Stone memorial to acknowledge human cost of WNC railroad

RAIL Project will dedicate marker near the Swannanoa Tunnel

Fred McCormick
The Valley Echo
October 17, 2023

An Oct. 22 unveiling ceremony in the Ridgecrest community of Black Mountain will recognize the human cost of bringing the railroad up the Swannanoa Gap. Photo by Fred McCormick

 

A large boulder memorializing the incarcerated laborers who perished during the construction of the Mountain Division of the Western N.C. Railroad will be unveiled at 3 p.m., Sunday, Oct. 22, in Black Mountain.

The marker, which is the second erected by the Railroad and Incarcerated Laborer (RAIL) Memorial Project, will be placed on Old U.S. 70 in Ridgecrest, near the western portal of the Swannanoa Tunnel, and commemorate an untold number of the workers who are likely buried nearby.

The RAIL Project was established in 2020 by UNC Asheville history professor Dan Pierce and Marion Mayor Steve Little to raise awareness of the mostly African American prisoners forced to build a modern engineering marvel from Old Fort to Ridgecrest in the years following the Civil War. Approximately 98% of the thousands of laborers who blasted seven tunnels in the rugged mountain terrain while ascending 1,100 up the Swannanoa Gap were Black.

An unknown numberer of workers, many of whom had been convicted of misdemeanor crimes and sentenced to chain gangs, died during the construction of the railroad, which ultimately connected WNC to the east side of state. Estimates suggest between 125 to 300 prisoners are buried in unmarked locations along the route.

The RAIL Project, in 2021, partnered with Western Carolina University research scientist Blair Tomey, who utilized ground penetrating radar and cadaver dogs to locate what is believed to be a mass grave in Ridgecrest. The location, which is on private property and will remain undisturbed, is within close proximity to the 1,872-foot long Swannanoa Tunnel, which was the site of multiple cave-ins and deaths during its construction in 1879.

“It’s important for us all to begin to understand the scale of human exploitation that occurred to connect WNC to the rest of the state by rail,” said Anne Chesky Smith, a member of the RAIL Project Steering Committee and director of the Asheville Museum of History.

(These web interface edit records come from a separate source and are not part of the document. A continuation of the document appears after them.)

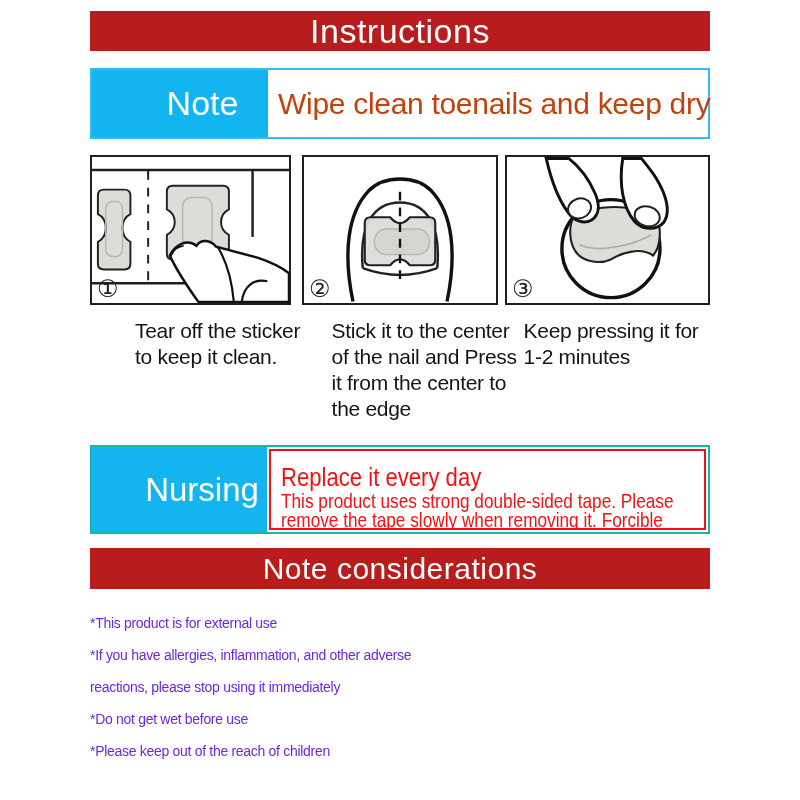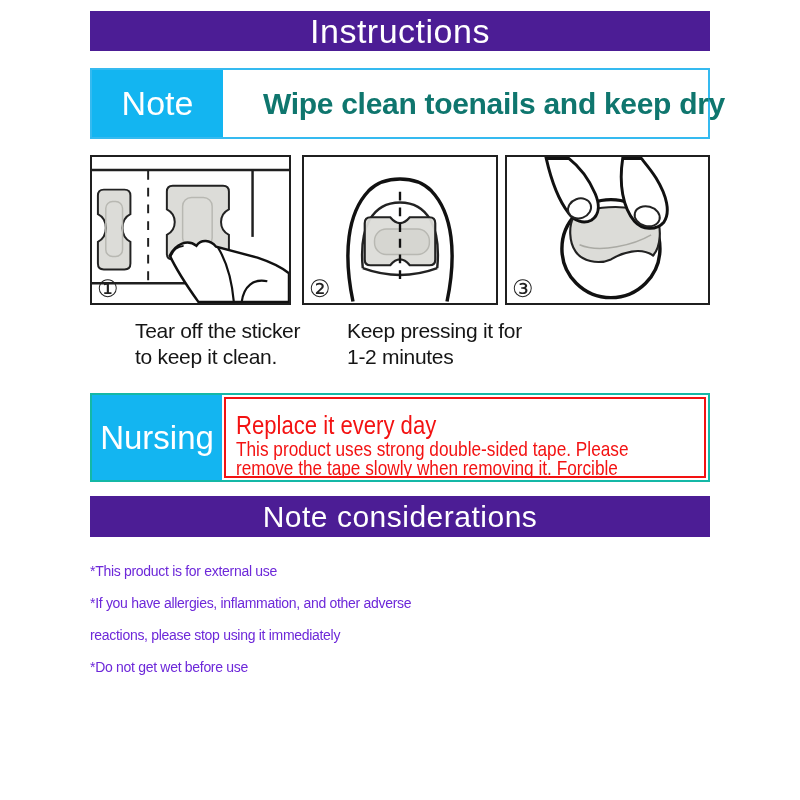--- a/index.html
+++ b/index.html
@@ -8,7 +8,7 @@
   .sheet{width:620px;margin:0 auto;padding-top:11px;}
 
   
-  .banner{background:#4c1d95;height:40px;display:flex;align-items:center;justify-content:center;}
+  .banner{background:#b91c1c;height:40px;display:flex;align-items:center;justify-content:center;}
   .banner-title{color:#ffffff;font-size:34px;letter-spacing:.5px;}
   .banner.small{height:41px;margin-top:14px;}
   .banner.small .banner-title{font-size:30px;}

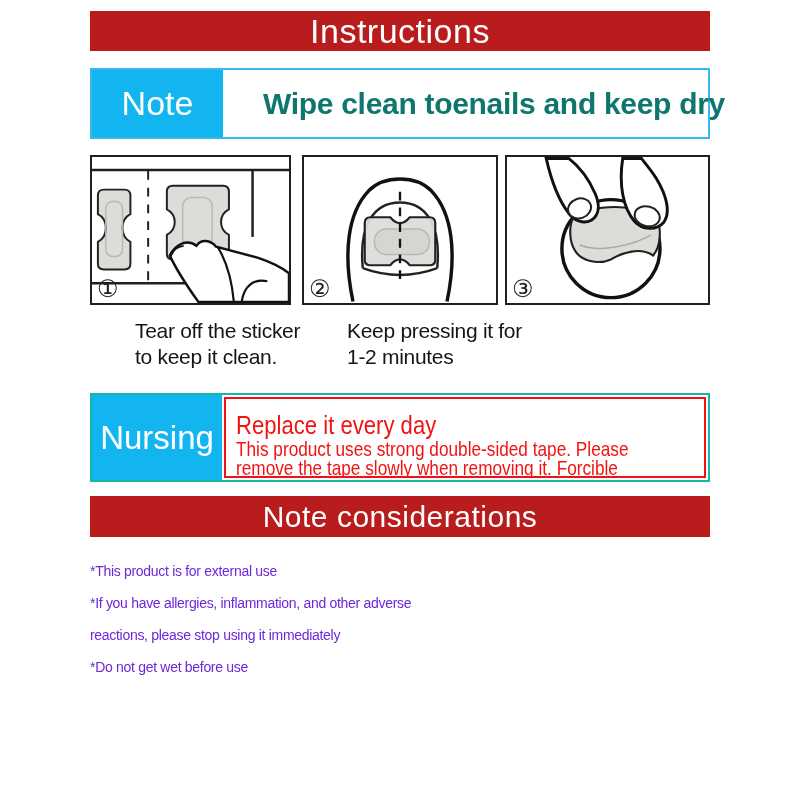--- a/index.html
+++ b/index.html
@@ -16,7 +16,7 @@
   
   .note-row{margin-top:17px;height:71px;border:2px solid #35baf0;display:flex;box-sizing:border-box;}
   .blue-label{background:#13b5f1;display:flex;align-items:center;justify-content:center;
-              color:#fff;flex:0 0 131px;}
+              color:#fff;flex:0 0 131px;padding-left:45px;}
   .note-row .blue-label{font-size:34px;}
   .note-text{flex:1;display:flex;align-items:center;padding-left:40px;
              color:#0f766e;font-size:30px;font-weight:700;letter-spacing:-.3px;white-space:pre;}

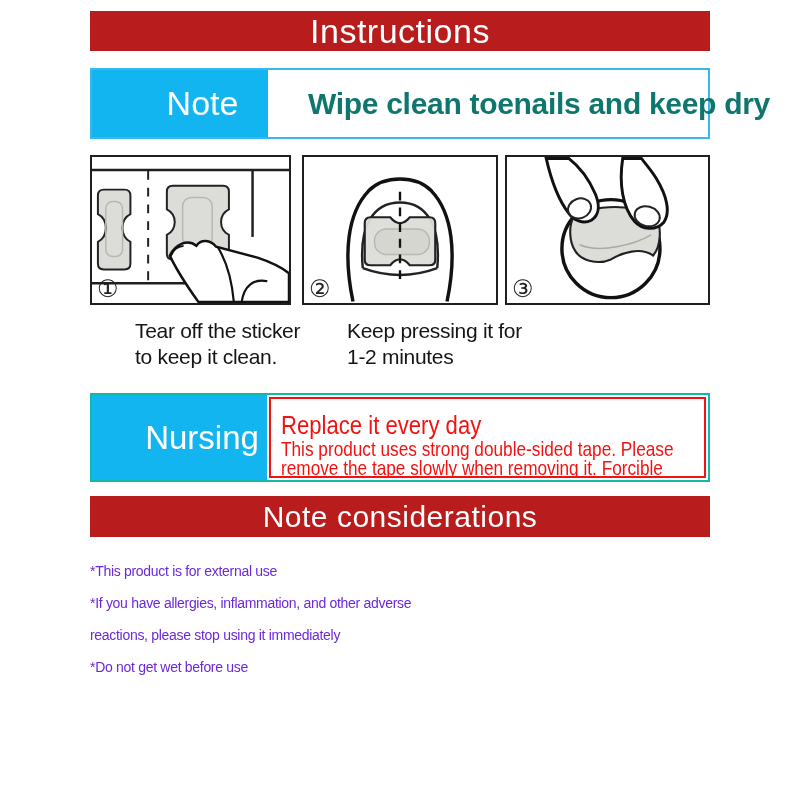--- a/index.html
+++ b/index.html
@@ -18,8 +18,8 @@
   .blue-label{background:#13b5f1;display:flex;align-items:center;justify-content:center;
               color:#fff;flex:0 0 131px;padding-left:45px;}
   .note-row .blue-label{font-size:34px;}
-  .note-text{flex:1;display:flex;align-items:center;padding-left:40px;
-             color:#0f766e;font-size:30px;font-weight:700;letter-spacing:-.3px;white-space:pre;}
+  .note-text{flex:1;display:flex;align-items:center;padding-left:10px;
+             color:#c2410c;font-size:30px;font-weight:400;letter-spacing:-.3px;white-space:pre;}
 
   
   .panels{margin-top:16px;display:flex;}

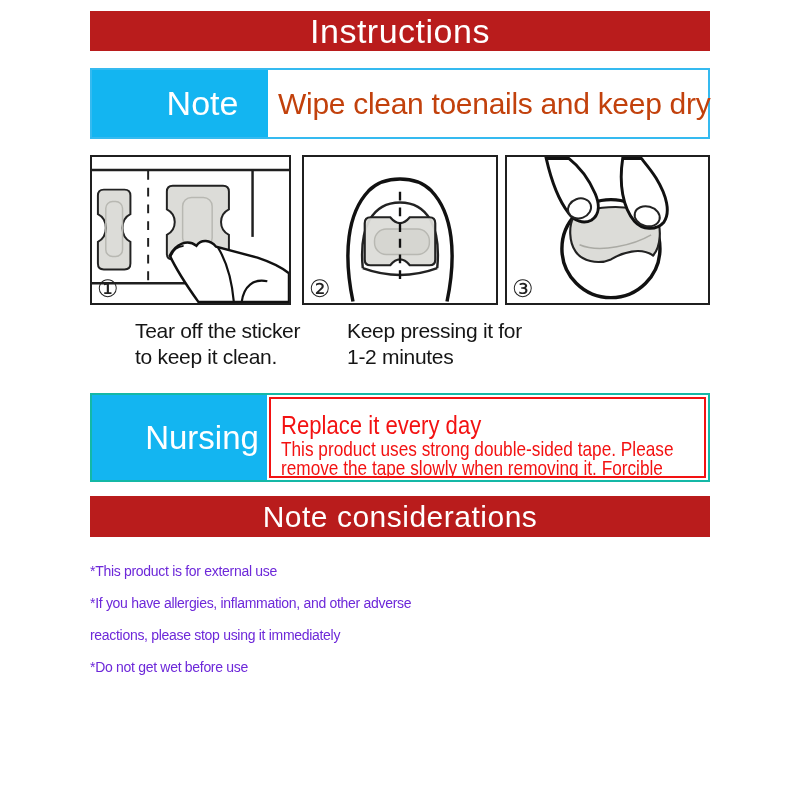--- a/index.html
+++ b/index.html
@@ -114,6 +114,10 @@
   <div class="captions">
     <div class="caption c1">Tear off the sticker
 to keep it clean.</div>
+    <div class="caption c2">Stick it to the center
+of the nail and Press
+it from the center to
+the edge</div>
     <div class="caption c3">Keep pressing it for
 1-2 minutes</div>
   </div>

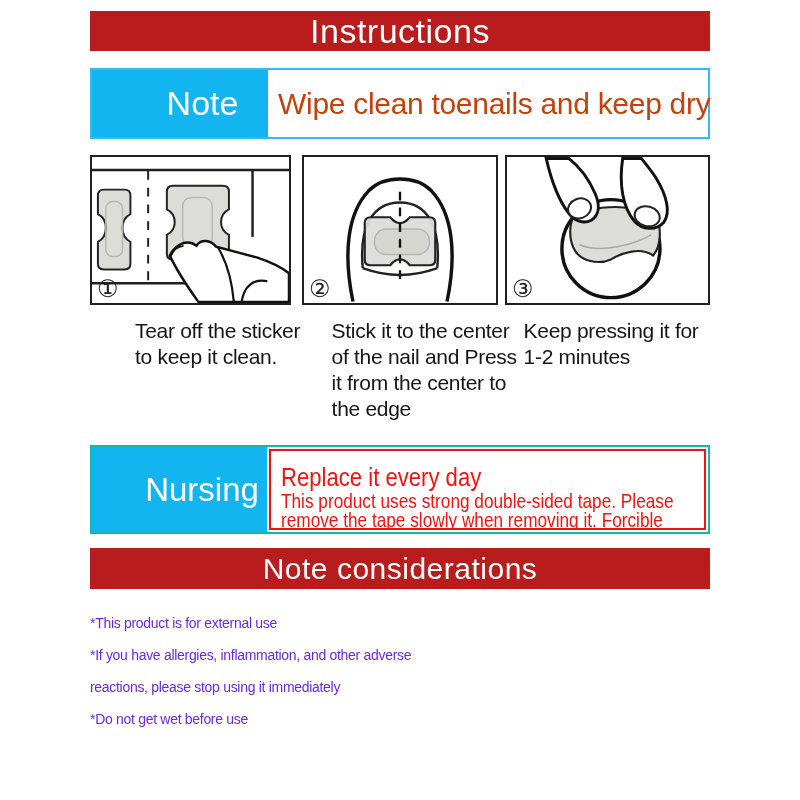--- a/index.html
+++ b/index.html
@@ -141,6 +141,7 @@
     <div class="cons-item">*If you have allergies, inflammation, and other adverse
 reactions, please stop using it immediately</div>
     <div class="cons-item">*Do not get wet before use</div>
+    <div class="cons-item">*Please keep out of the reach of children</div>
   </div>
 
 </div>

The nonprofit organization dedicated its first railroad memorial at Andrews Geyser in Old Fort, near the first stockades used to supply labor for the grueling work. At least 30 prisoners died within the first year, according to records researched by RAIL. Dedicated in October of 2021, the stone marker lists the names of around 150 incarcerated laborers identified in census records.

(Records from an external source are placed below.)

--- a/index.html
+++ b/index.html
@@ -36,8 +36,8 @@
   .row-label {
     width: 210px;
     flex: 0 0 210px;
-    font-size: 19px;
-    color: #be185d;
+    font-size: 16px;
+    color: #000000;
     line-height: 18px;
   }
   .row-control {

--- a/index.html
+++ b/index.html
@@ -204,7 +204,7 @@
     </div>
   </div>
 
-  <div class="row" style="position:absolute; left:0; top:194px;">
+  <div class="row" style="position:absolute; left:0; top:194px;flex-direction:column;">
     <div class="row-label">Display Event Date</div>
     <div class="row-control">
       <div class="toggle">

The Ridgecrest dedication ceremony, which will be held at 381 Yates Drive, is open to the public, and attendees are invited to bring camping chairs. The two-ton boulder, which will include a bronze plaque, symbolizes the work and sacrifices of the laborers who lost their lives under the brutal conditions.

“For a significant portion, this turned into a death sentence,” said RAIL Porject Chair Pierce.